## TASK TO CARRY OUT
Find every line below where the string "Gara" shows up, and copy those lines.

*** Opening RECORDS FOR THE TASK ***

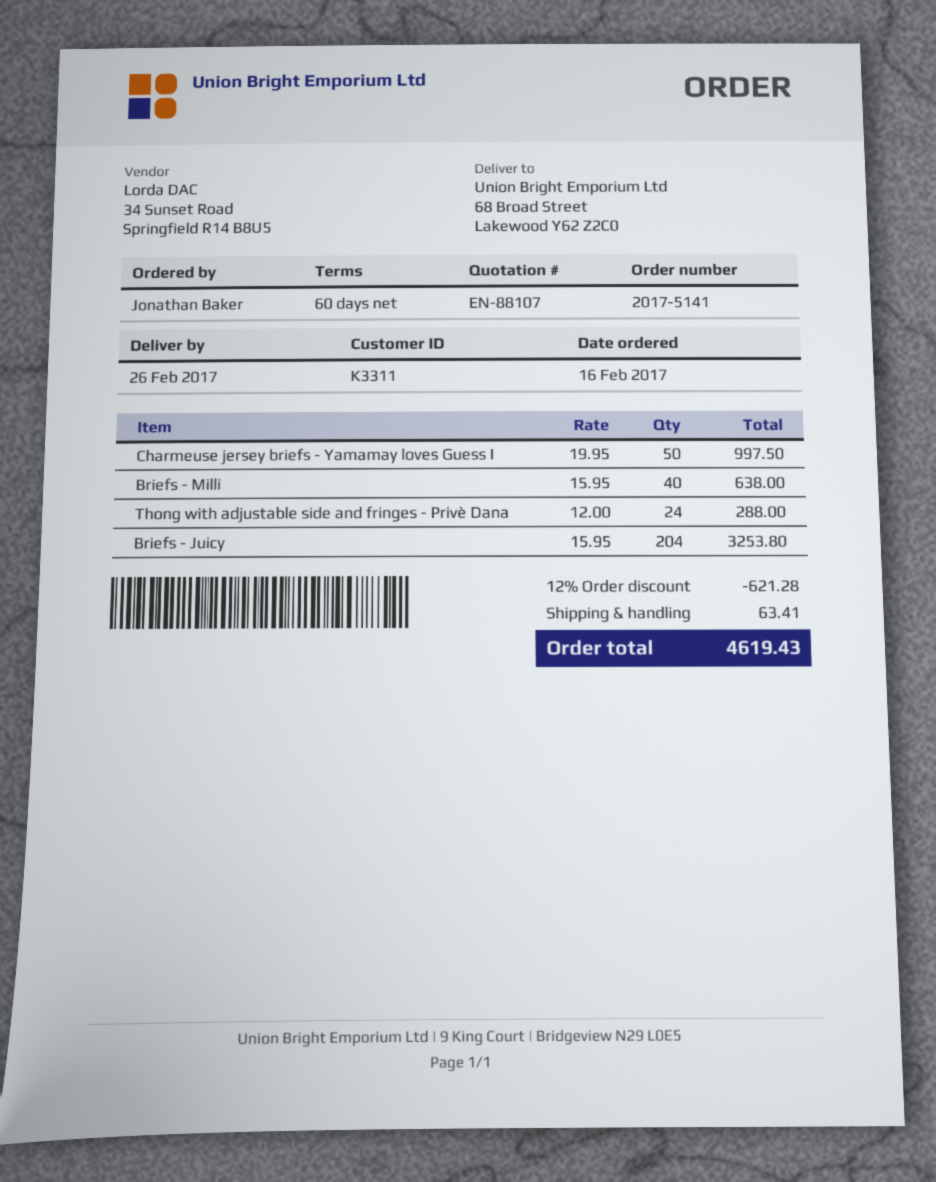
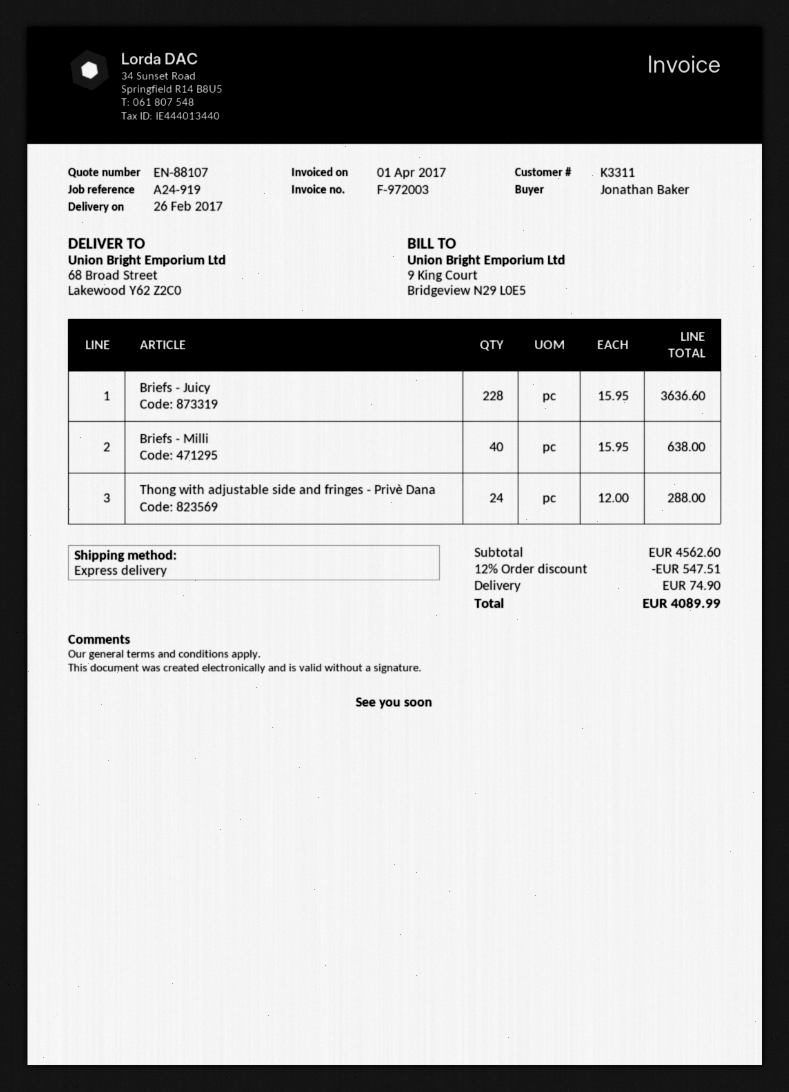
Charmeuse jersey briefs - Yamamay loves Guess I: 50 x 19.95 = 997.50 -> none
Briefs - Juicy: 204 x 15.95 = 3253.80 -> 228 x 15.95 = 3636.60
discount: 12% = 621.28 -> 12% = 547.51
shipping: 63.41 -> 74.90
total: 4619.43 -> 4089.99

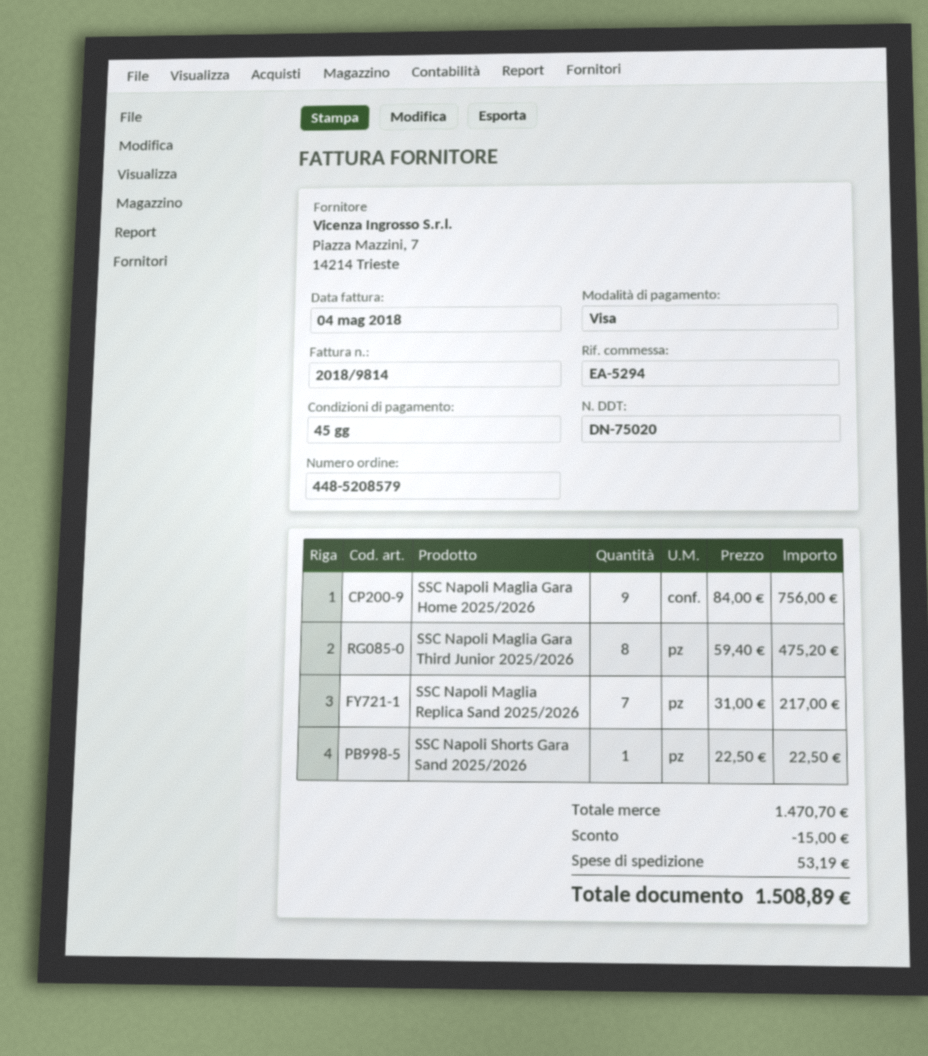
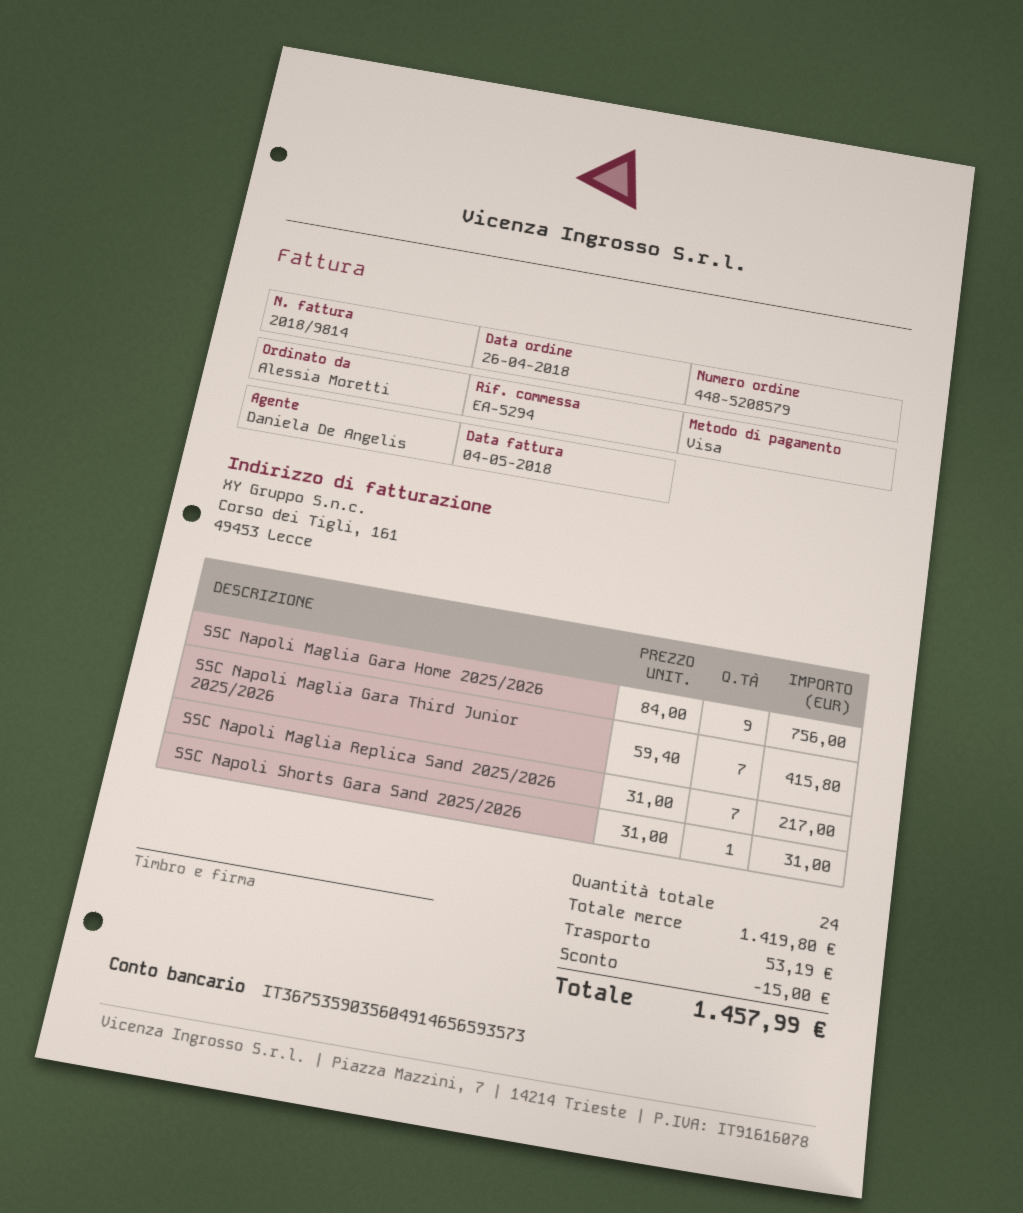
SSC Napoli Maglia Gara Third Junior 2025/2026: 8 x 59.40 = 475.20 -> 7 x 59.40 = 415.80
SSC Napoli Shorts Gara Sand 2025/2026: 1 x 22.50 = 22.50 -> 1 x 31.00 = 31.00
subtotal: 1470.70 -> 1419.80
total: 1508.89 -> 1457.99

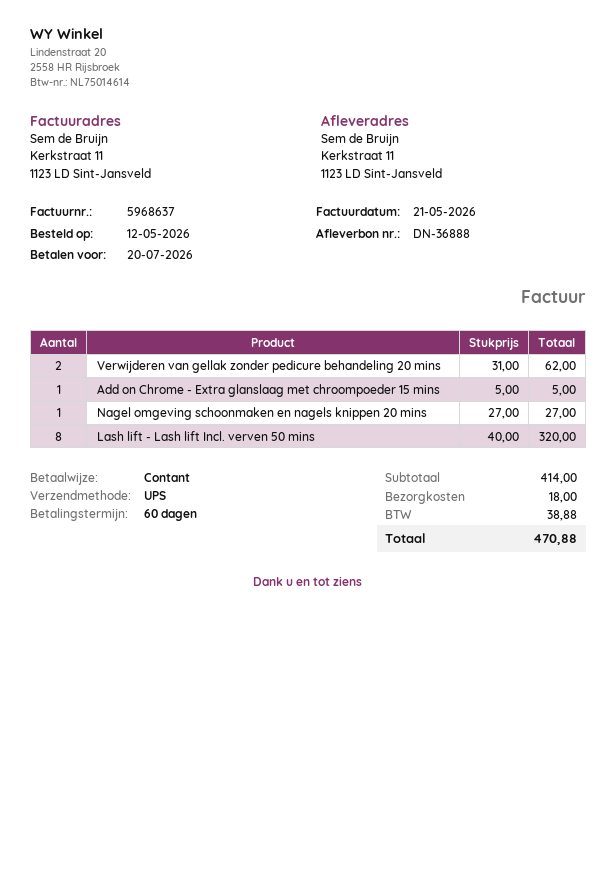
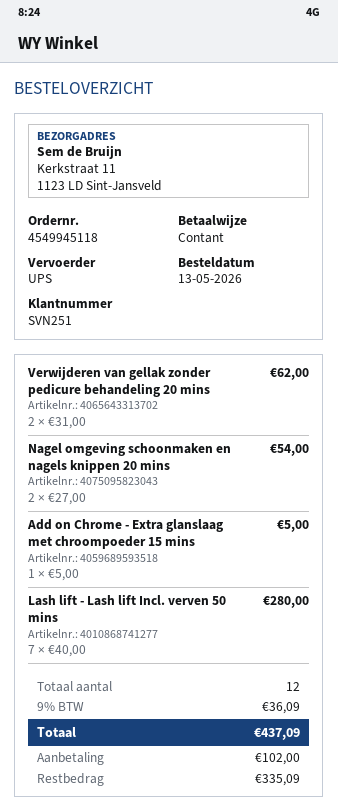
order date: 2026-05-12 -> 2026-05-13
Nagel omgeving schoonmaken en nagels knippen 20 mins: 1 x 27.00 = 27.00 -> 2 x 27.00 = 54.00
Lash lift - Lash lift Incl. verven 50 mins: 8 x 40.00 = 320.00 -> 7 x 40.00 = 280.00
shipping: 18.00 -> none
tax: 38.88 -> 36.09
total: 470.88 -> 437.09

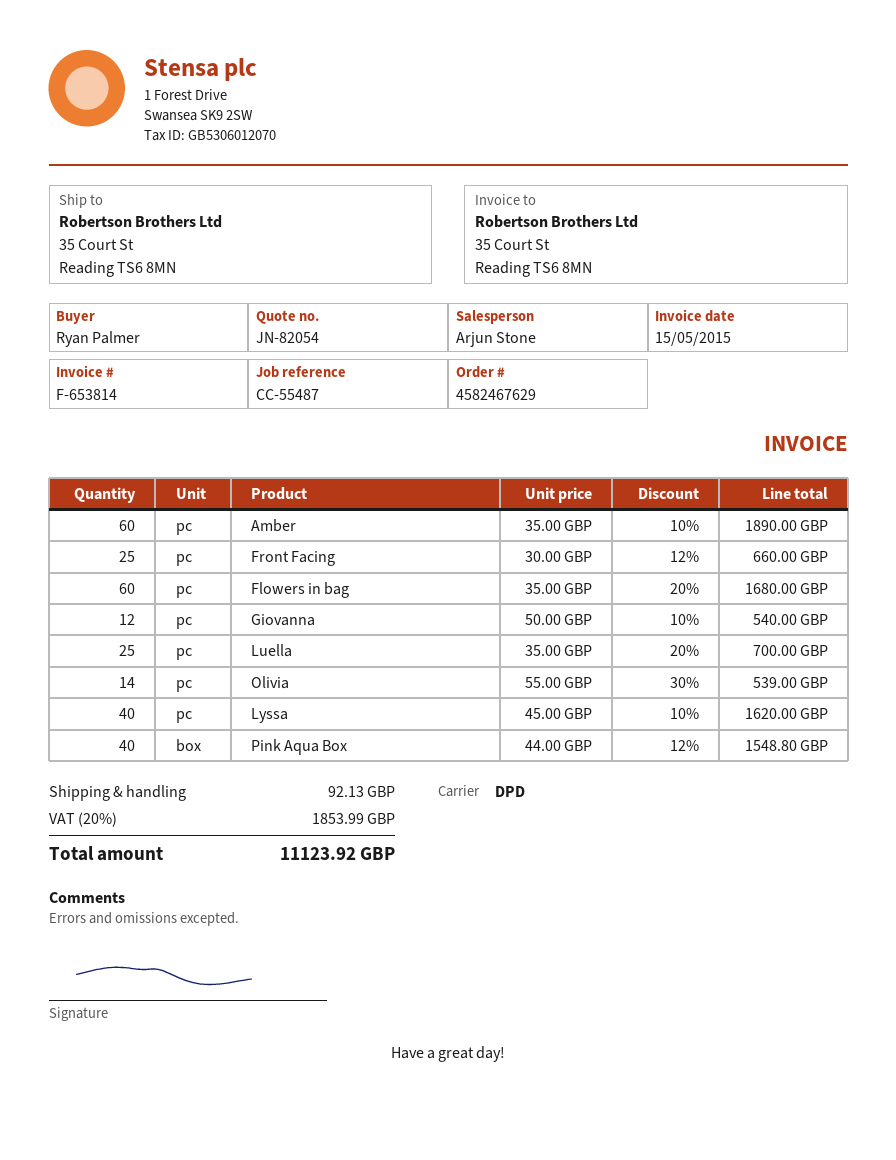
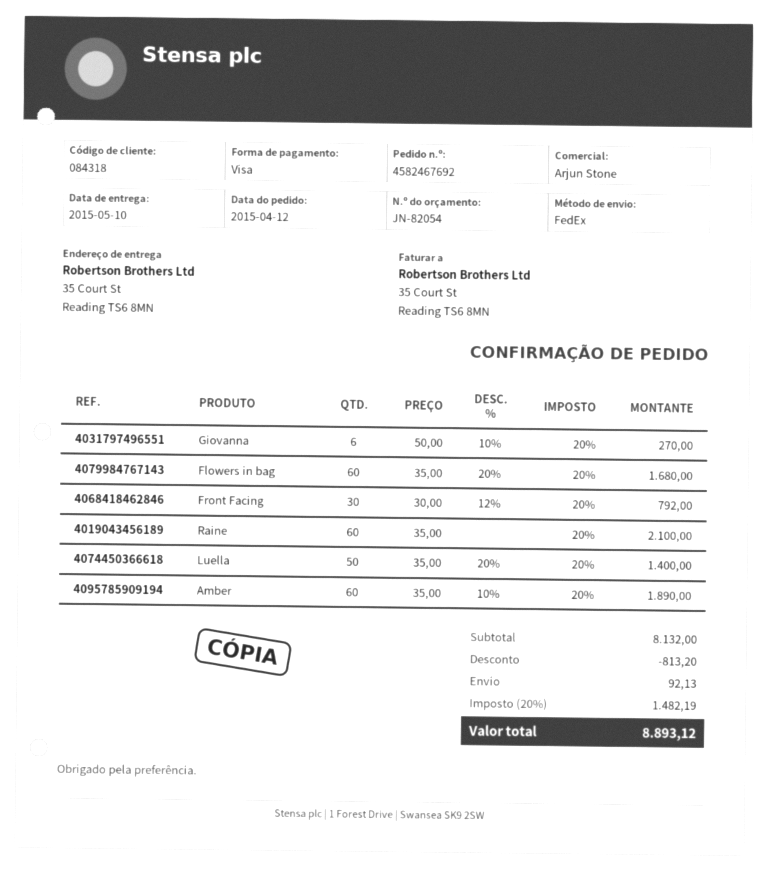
order number: 4582467629 -> 4582467692
shipping method: DPD -> FedEx
Front Facing: 25 x 30.00 - 12% = 660.00 -> 30 x 30.00 - 12% = 792.00
Giovanna: 12 x 50.00 - 10% = 540.00 -> 6 x 50.00 - 10% = 270.00
Luella: 25 x 35.00 - 20% = 700.00 -> 50 x 35.00 - 20% = 1400.00
Olivia: 14 x 55.00 - 30% = 539.00 -> none
Lyssa: 40 x 45.00 - 10% = 1620.00 -> none
Pink Aqua Box: 40 x 44.00 - 12% = 1548.80 -> none
Raine: none -> 60 x 35.00 = 2100.00
discount: none -> 813.20
tax: 20% = 1853.99 -> 20% = 1482.19
total: 11123.92 -> 8893.12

*** Closing RECORDS FOR THE TASK ***

## EXERCISE ANSWER
SSC Napoli Maglia Gara Third Junior 2025/2026: 8 x 59.40 = 475.20 -> 7 x 59.40 = 415.80
SSC Napoli Shorts Gara Sand 2025/2026: 1 x 22.50 = 22.50 -> 1 x 31.00 = 31.00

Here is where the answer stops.